- [TO DO] Transcribe the records below. Leave every word as it is.

--- INPUT ---

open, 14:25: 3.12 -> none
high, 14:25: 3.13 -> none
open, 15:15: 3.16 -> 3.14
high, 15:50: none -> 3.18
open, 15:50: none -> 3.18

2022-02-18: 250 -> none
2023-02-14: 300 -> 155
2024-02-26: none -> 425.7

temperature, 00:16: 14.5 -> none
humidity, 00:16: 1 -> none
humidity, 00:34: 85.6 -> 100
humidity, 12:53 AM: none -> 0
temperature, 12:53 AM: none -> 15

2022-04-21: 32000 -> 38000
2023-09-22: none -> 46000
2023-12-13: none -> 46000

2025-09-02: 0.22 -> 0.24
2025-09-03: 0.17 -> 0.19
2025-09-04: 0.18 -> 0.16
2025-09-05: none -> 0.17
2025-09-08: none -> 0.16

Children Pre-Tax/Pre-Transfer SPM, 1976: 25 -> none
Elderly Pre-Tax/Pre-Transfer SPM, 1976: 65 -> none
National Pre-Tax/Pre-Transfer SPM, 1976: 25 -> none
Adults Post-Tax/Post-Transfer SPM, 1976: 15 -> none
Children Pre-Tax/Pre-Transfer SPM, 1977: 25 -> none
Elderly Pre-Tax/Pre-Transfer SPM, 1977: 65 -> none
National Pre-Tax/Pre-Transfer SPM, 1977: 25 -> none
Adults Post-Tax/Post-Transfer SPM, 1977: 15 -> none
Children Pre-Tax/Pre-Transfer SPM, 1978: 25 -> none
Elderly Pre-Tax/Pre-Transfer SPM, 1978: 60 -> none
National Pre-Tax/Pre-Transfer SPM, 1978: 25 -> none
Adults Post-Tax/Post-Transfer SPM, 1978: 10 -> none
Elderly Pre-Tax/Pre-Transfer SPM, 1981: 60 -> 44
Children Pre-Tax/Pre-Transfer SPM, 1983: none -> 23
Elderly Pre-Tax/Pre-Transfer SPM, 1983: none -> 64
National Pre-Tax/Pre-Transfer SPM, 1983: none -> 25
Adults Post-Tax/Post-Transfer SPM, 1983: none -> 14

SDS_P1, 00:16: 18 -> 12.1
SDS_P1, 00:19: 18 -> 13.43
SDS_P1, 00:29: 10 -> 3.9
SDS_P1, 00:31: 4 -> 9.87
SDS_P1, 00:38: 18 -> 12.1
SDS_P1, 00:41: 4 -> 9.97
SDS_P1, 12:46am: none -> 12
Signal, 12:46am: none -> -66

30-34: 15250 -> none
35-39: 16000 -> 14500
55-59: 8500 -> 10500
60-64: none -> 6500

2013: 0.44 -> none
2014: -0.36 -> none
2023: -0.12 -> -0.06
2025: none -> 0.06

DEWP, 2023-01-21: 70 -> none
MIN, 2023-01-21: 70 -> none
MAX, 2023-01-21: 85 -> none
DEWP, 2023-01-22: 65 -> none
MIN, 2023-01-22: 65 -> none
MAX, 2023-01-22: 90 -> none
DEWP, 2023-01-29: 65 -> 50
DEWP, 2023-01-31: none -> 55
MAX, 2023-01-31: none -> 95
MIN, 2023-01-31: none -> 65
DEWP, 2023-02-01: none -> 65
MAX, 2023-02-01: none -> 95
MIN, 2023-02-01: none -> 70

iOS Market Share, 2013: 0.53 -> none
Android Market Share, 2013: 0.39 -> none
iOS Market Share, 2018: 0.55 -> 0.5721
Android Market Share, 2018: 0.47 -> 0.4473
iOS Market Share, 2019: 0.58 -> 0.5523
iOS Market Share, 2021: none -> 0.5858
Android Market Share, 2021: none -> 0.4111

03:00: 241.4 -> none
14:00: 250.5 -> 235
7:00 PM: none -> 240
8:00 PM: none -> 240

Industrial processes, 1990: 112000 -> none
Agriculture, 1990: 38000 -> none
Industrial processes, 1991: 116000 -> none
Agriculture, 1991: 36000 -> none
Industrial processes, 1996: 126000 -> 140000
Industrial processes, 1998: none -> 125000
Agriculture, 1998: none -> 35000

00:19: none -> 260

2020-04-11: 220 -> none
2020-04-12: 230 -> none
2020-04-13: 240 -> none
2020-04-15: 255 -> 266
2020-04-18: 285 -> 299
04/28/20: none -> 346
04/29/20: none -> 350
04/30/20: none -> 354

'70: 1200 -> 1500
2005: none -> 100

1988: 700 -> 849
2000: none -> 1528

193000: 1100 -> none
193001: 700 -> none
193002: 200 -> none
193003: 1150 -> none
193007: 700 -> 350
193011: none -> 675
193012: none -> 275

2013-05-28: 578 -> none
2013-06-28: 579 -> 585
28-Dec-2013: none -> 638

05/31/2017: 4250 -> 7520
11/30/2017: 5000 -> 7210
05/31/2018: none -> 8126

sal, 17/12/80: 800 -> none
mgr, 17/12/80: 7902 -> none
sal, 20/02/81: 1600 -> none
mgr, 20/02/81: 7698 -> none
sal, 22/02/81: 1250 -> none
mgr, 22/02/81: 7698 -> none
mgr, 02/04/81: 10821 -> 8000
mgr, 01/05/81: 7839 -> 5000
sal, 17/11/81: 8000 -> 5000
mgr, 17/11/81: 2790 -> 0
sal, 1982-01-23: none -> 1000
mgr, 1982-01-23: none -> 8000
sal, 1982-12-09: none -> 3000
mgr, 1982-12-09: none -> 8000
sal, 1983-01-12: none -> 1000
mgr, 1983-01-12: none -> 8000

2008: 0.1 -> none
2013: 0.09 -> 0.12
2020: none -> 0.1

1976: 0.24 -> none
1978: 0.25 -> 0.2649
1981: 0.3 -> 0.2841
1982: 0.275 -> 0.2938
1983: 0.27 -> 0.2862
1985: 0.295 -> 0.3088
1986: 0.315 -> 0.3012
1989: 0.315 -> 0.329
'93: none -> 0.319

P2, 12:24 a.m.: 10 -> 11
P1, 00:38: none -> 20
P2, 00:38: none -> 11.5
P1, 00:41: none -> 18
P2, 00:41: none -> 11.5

---

- [RESULT OF THE TASK]
open, 14:25: 3.12 -> none
high, 14:25: 3.13 -> none
open, 15:15: 3.16 -> 3.14
high, 15:50: none -> 3.18
open, 15:50: none -> 3.18

2022-02-18: 250 -> none
2023-02-14: 300 -> 155
2024-02-26: none -> 425.7

temperature, 00:16: 14.5 -> none
humidity, 00:16: 1 -> none
humidity, 00:34: 85.6 -> 100
humidity, 12:53 AM: none -> 0
temperature, 12:53 AM: none -> 15

2022-04-21: 32000 -> 38000
2023-09-22: none -> 46000
2023-12-13: none -> 46000

2025-09-02: 0.22 -> 0.24
2025-09-03: 0.17 -> 0.19
2025-09-04: 0.18 -> 0.16
2025-09-05: none -> 0.17
2025-09-08: none -> 0.16

Children Pre-Tax/Pre-Transfer SPM, 1976: 25 -> none
Elderly Pre-Tax/Pre-Transfer SPM, 1976: 65 -> none
National Pre-Tax/Pre-Transfer SPM, 1976: 25 -> none
Adults Post-Tax/Post-Transfer SPM, 1976: 15 -> none
Children Pre-Tax/Pre-Transfer SPM, 1977: 25 -> none
Elderly Pre-Tax/Pre-Transfer SPM, 1977: 65 -> none
National Pre-Tax/Pre-Transfer SPM, 1977: 25 -> none
Adults Post-Tax/Post-Transfer SPM, 1977: 15 -> none
Children Pre-Tax/Pre-Transfer SPM, 1978: 25 -> none
Elderly Pre-Tax/Pre-Transfer SPM, 1978: 60 -> none
National Pre-Tax/Pre-Transfer SPM, 1978: 25 -> none
Adults Post-Tax/Post-Transfer SPM, 1978: 10 -> none
Elderly Pre-Tax/Pre-Transfer SPM, 1981: 60 -> 44
Children Pre-Tax/Pre-Transfer SPM, 1983: none -> 23
Elderly Pre-Tax/Pre-Transfer SPM, 1983: none -> 64
National Pre-Tax/Pre-Transfer SPM, 1983: none -> 25
Adults Post-Tax/Post-Transfer SPM, 1983: none -> 14

SDS_P1, 00:16: 18 -> 12.1
SDS_P1, 00:19: 18 -> 13.43
SDS_P1, 00:29: 10 -> 3.9
SDS_P1, 00:31: 4 -> 9.87
SDS_P1, 00:38: 18 -> 12.1
SDS_P1, 00:41: 4 -> 9.97
SDS_P1, 12:46am: none -> 12
Signal, 12:46am: none -> -66

30-34: 15250 -> none
35-39: 16000 -> 14500
55-59: 8500 -> 10500
60-64: none -> 6500

2013: 0.44 -> none
2014: -0.36 -> none
2023: -0.12 -> -0.06
2025: none -> 0.06

DEWP, 2023-01-21: 70 -> none
MIN, 2023-01-21: 70 -> none
MAX, 2023-01-21: 85 -> none
DEWP, 2023-01-22: 65 -> none
MIN, 2023-01-22: 65 -> none
MAX, 2023-01-22: 90 -> none
DEWP, 2023-01-29: 65 -> 50
DEWP, 2023-01-31: none -> 55
MAX, 2023-01-31: none -> 95
MIN, 2023-01-31: none -> 65
DEWP, 2023-02-01: none -> 65
MAX, 2023-02-01: none -> 95
MIN, 2023-02-01: none -> 70

iOS Market Share, 2013: 0.53 -> none
Android Market Share, 2013: 0.39 -> none
iOS Market Share, 2018: 0.55 -> 0.5721
Android Market Share, 2018: 0.47 -> 0.4473
iOS Market Share, 2019: 0.58 -> 0.5523
iOS Market Share, 2021: none -> 0.5858
Android Market Share, 2021: none -> 0.4111

03:00: 241.4 -> none
14:00: 250.5 -> 235
7:00 PM: none -> 240
8:00 PM: none -> 240

Industrial processes, 1990: 112000 -> none
Agriculture, 1990: 38000 -> none
Industrial processes, 1991: 116000 -> none
Agriculture, 1991: 36000 -> none
Industrial processes, 1996: 126000 -> 140000
Industrial processes, 1998: none -> 125000
Agriculture, 1998: none -> 35000

00:19: none -> 260

2020-04-11: 220 -> none
2020-04-12: 230 -> none
2020-04-13: 240 -> none
2020-04-15: 255 -> 266
2020-04-18: 285 -> 299
04/28/20: none -> 346
04/29/20: none -> 350
04/30/20: none -> 354

'70: 1200 -> 1500
2005: none -> 100

1988: 700 -> 849
2000: none -> 1528

193000: 1100 -> none
193001: 700 -> none
193002: 200 -> none
193003: 1150 -> none
193007: 700 -> 350
193011: none -> 675
193012: none -> 275

2013-05-28: 578 -> none
2013-06-28: 579 -> 585
28-Dec-2013: none -> 638

05/31/2017: 4250 -> 7520
11/30/2017: 5000 -> 7210
05/31/2018: none -> 8126

sal, 17/12/80: 800 -> none
mgr, 17/12/80: 7902 -> none
sal, 20/02/81: 1600 -> none
mgr, 20/02/81: 7698 -> none
sal, 22/02/81: 1250 -> none
mgr, 22/02/81: 7698 -> none
mgr, 02/04/81: 10821 -> 8000
mgr, 01/05/81: 7839 -> 5000
sal, 17/11/81: 8000 -> 5000
mgr, 17/11/81: 2790 -> 0
sal, 1982-01-23: none -> 1000
mgr, 1982-01-23: none -> 8000
sal, 1982-12-09: none -> 3000
mgr, 1982-12-09: none -> 8000
sal, 1983-01-12: none -> 1000
mgr, 1983-01-12: none -> 8000

2008: 0.1 -> none
2013: 0.09 -> 0.12
2020: none -> 0.1

1976: 0.24 -> none
1978: 0.25 -> 0.2649
1981: 0.3 -> 0.2841
1982: 0.275 -> 0.2938
1983: 0.27 -> 0.2862
1985: 0.295 -> 0.3088
1986: 0.315 -> 0.3012
1989: 0.315 -> 0.329
'93: none -> 0.319

P2, 12:24 a.m.: 10 -> 11
P1, 00:38: none -> 20
P2, 00:38: none -> 11.5
P1, 00:41: none -> 18
P2, 00:41: none -> 11.5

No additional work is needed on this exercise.